Данная работа стоит особняком во всем творчестве ее автора: она (вероятно, написанная по чьему-то заказу) представляет собой, кажется, единственное обращение Бахтина к вопросам преподавательской методики. Несомненно, она отражает его накопленный к 1945 г. учительский опыт. Конкретно она посвящена довольно узкой теме: бессоюзным сложным предложениям, их лингвистической сущности и их разбору на уроках в школе. Эта тематика вскользь упомянута в третьей части МФЯ в связи с разбором концепции Шарля Балли, рассматривавшего, кроме прочего, случаи выпадения союза que 'что' во французском языке (364). Однако статья выходит далеко за рамки столь конкретной проблематики. Можно согласиться с комментаторами в том, что Бахтин «фактически проблематизиру-ет здесь фундаментальные постулаты лингвистики» (516). Критика «абстрактного объективизма», сходная с МФЯ, соседствует с изложением позитивных идей.
В самом начале текста Бахтин связывает неудачи обучения родному языку с подходом, господствующим в отечественной лингвистике, особенно связанной с Московской школой: «Грамматические формы нельзя изучать без постоянного учета их стилистического значения. Грамматика, оторванная от смысловой и стилистической стороны речи, неизбежно выражается в схоластику» (141). Краткий анализ отечественных подходов к грамматике и стилистике вполне соответствует оценкам МФЯ. Лучшее из имеющегося – работы
A. А. Потебни, содержащие «глубокий, но далеко не всегда пригодный для практических нужд» подход (141). Единственная имеющаяся попытка построить стилистическую грамматику русского языка у
B. И. Чернышева (языковед, близкий к Петербургской школе) признается неудачной. Даже в такой популярной по назначению работе упомянуты не только Ф. де Соссюр, но и К.Фосслер; признается, что в их школах вопросы стилистики разобраны лучше (141).
В числе отечественных ученых, игнорирующих стилистику, назван А. М. Пешковский, критиковавшийся еще в МФЯ за те же идеи, что и в статье. На другом материале проводится та же мысль: перифразирование предложения, сохраняя некоторое его содержание, резко меняет его стилистически; варианты такого рода далеко не синонимичны, что не учитывал «формалист» Пешковский. В МФЯ об этом говорилось в связи с переводом прямой речи в косвенную, а здесь в связи с двумя явлениями: преобразованием придаточного предложения в причастный оборот и бессоюзного сложного предложения в союзное.

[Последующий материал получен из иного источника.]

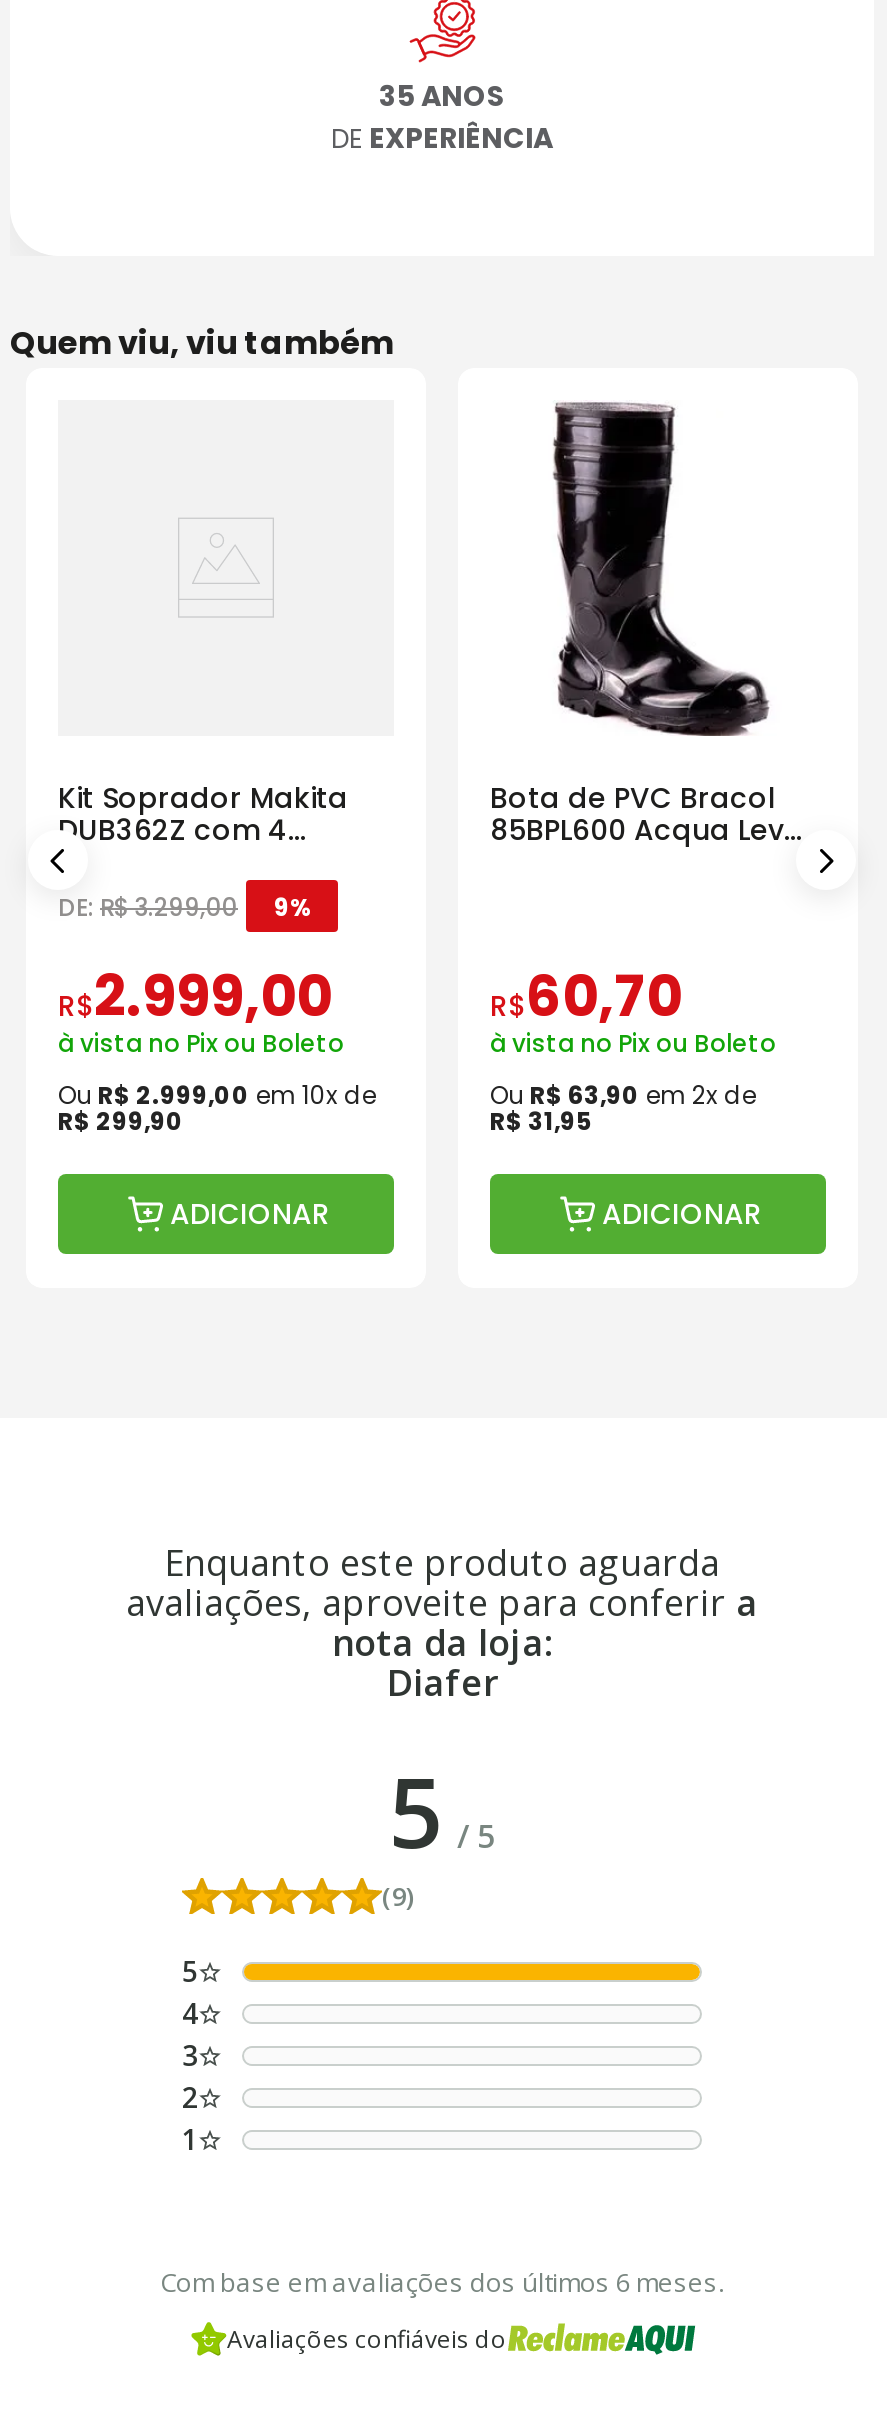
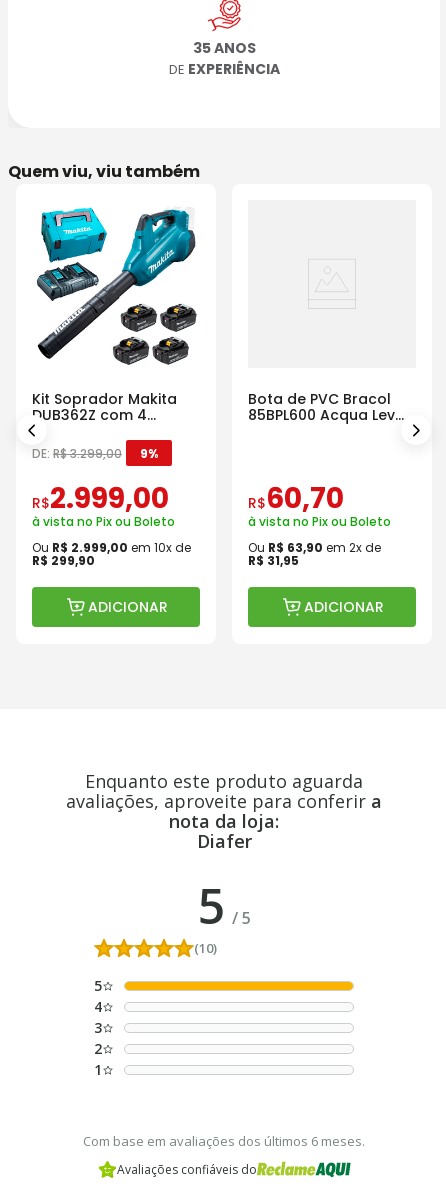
+ [image]

- [image]

- (9)
+ (10)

Бахтин сравнивает два предложения: Новость, которую я сегодня услышал, меня очень заинтересовала и Новость, услышанная мной сегодня, меня очень заинтересовала. В случае причастного оборота подчеркивается побочность обозначенного им действия, происходит «концепт рация мысли и акцента на главном „герое“ этого предложения, на слове „новость“» (142). Здесь один «герой», а в случае придаточного предложения их два: новость и я. Отмечены и интонационные различия двух предложений.

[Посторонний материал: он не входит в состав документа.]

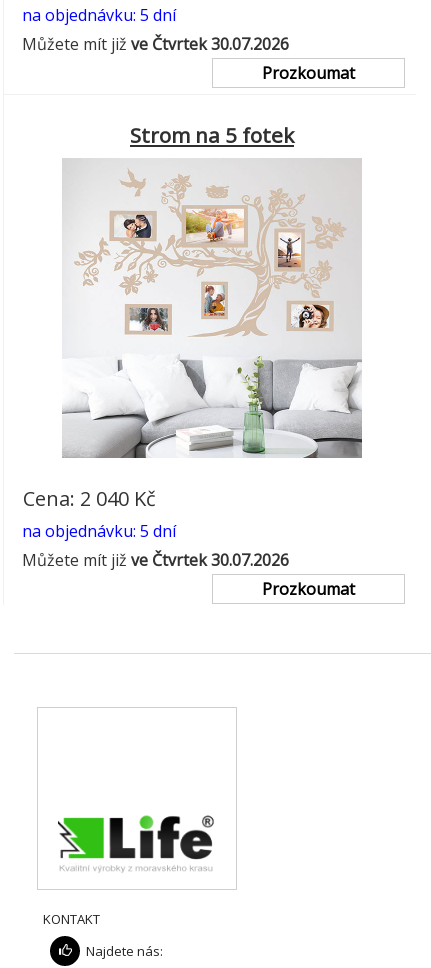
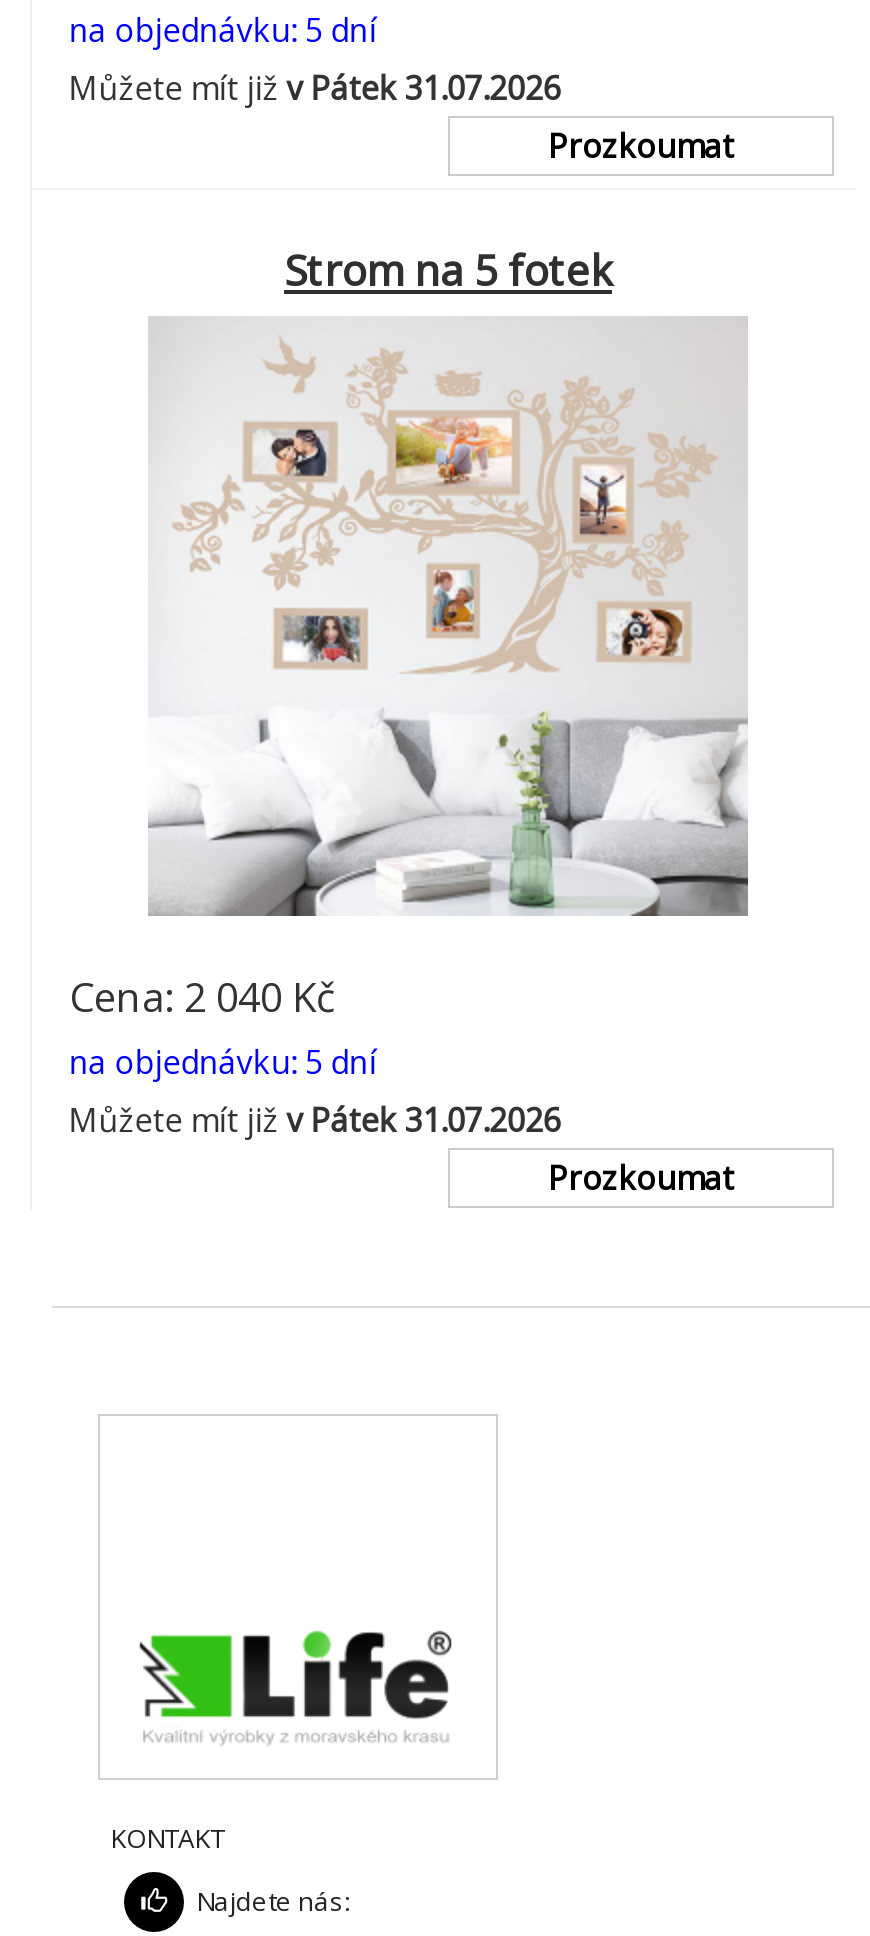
- Můžete mít již ve Čtvrtek 30.07.2026
+ Můžete mít již v Pátek 31.07.2026

- Můžete mít již ve Čtvrtek 30.07.2026
+ Můžete mít již v Pátek 31.07.2026
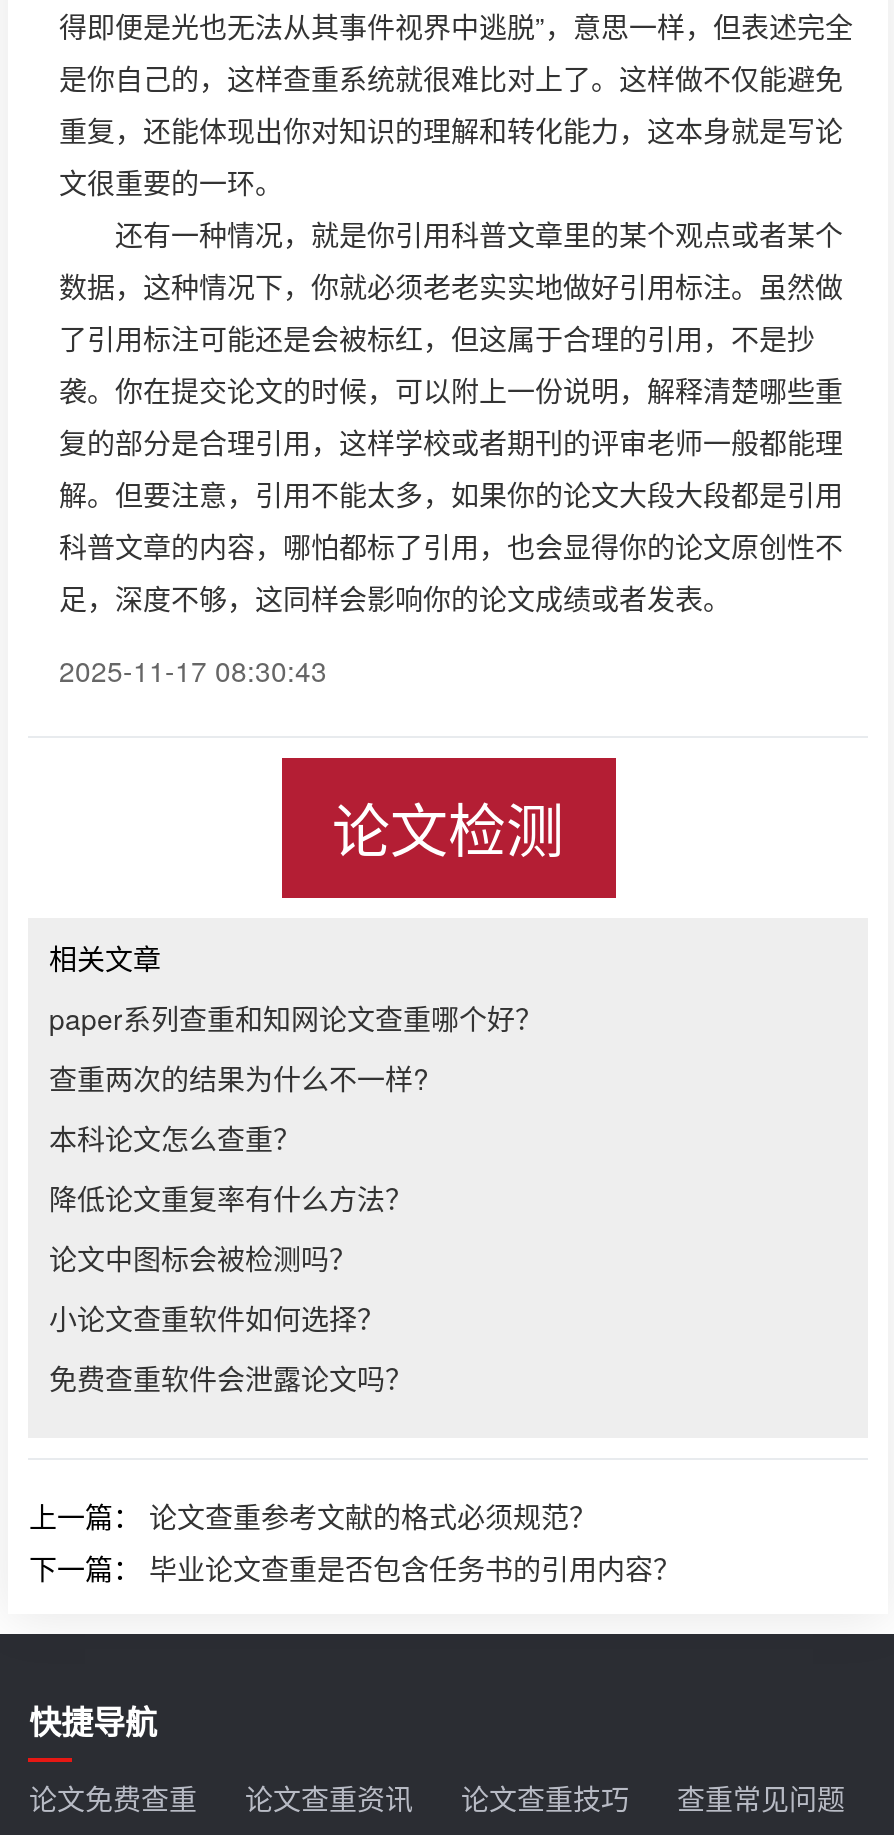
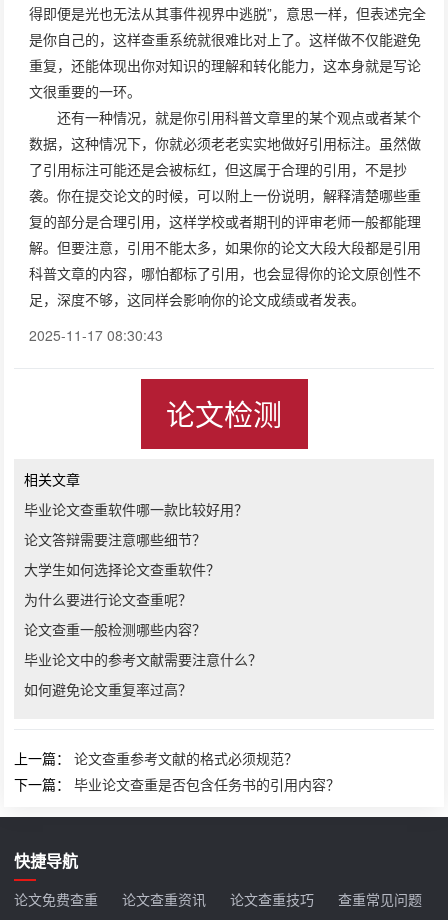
- paper系列查重和知网论文查重哪个好？
+ 毕业论文查重软件哪一款比较好用？

- 查重两次的结果为什么不一样?
+ 论文答辩需要注意哪些细节？

- 本科论文怎么查重？
+ 大学生如何选择论文查重软件？

- 降低论文重复率有什么方法？
+ 为什么要进行论文查重呢？

- 论文中图标会被检测吗？
+ 论文查重一般检测哪些内容？

- 小论文查重软件如何选择？
+ 毕业论文中的参考文献需要注意什么？

- 免费查重软件会泄露论文吗？
+ 如何避免论文重复率过高？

Далее речь начинает идти о главной теме статьи – бессоюзном сложном предложении. Как и в МФЯ, подчеркивается, что минимальная трансформация (перевод речи из прямой в косвенную или добавление союза) может превратить предложение в совершенно неприемлемое, требуется более существенная перестройка. Пример из Пушкина: Печален я: со мною друга нет, – не может быть преобразован в *Печален я, так как со мною друга нет; правильное преобразование – Я печален, так как со мною нет друга (146). Такой анализ с трансформациями предложений и анализом того, как нельзя сказать («отрицательного языкового материала», в терминологии Л. В. Щер-бы), – обычная вещь в современной лингвистике, но нестандартная для 40-х гг.
Но и та трансформация, которая допустима, далеко не равнозначна исходному предложению: предложение с союзом «грамматически и стилистически правильно», но «стало холоднее, суше, логичнее», «исчез драматический элемент предложения» (147). Вообще, по мнению Бахтина, союзы – «холодные, бездушные слова», обозначающие чисто логические отношения, их значение нельзя представить в наглядно-образной форме (148). Этим обьясняется и разный порядок слов: союз «ослабляет всю интонационную структуру предложения» (148), поэтому при его наличии невозможна интонационная инверсия.
В другом примере из Пушкина: Он засмеется: все хохочут, – автор даже не пытается как-то его трансформировать, указывая, что в любом случае потеряется существенная часть смысла; здесь драматичность не столько эмоциональна, как в предыдущем примере, сколько динамична (148–149). Событие не рассказывается, а разыгрывается.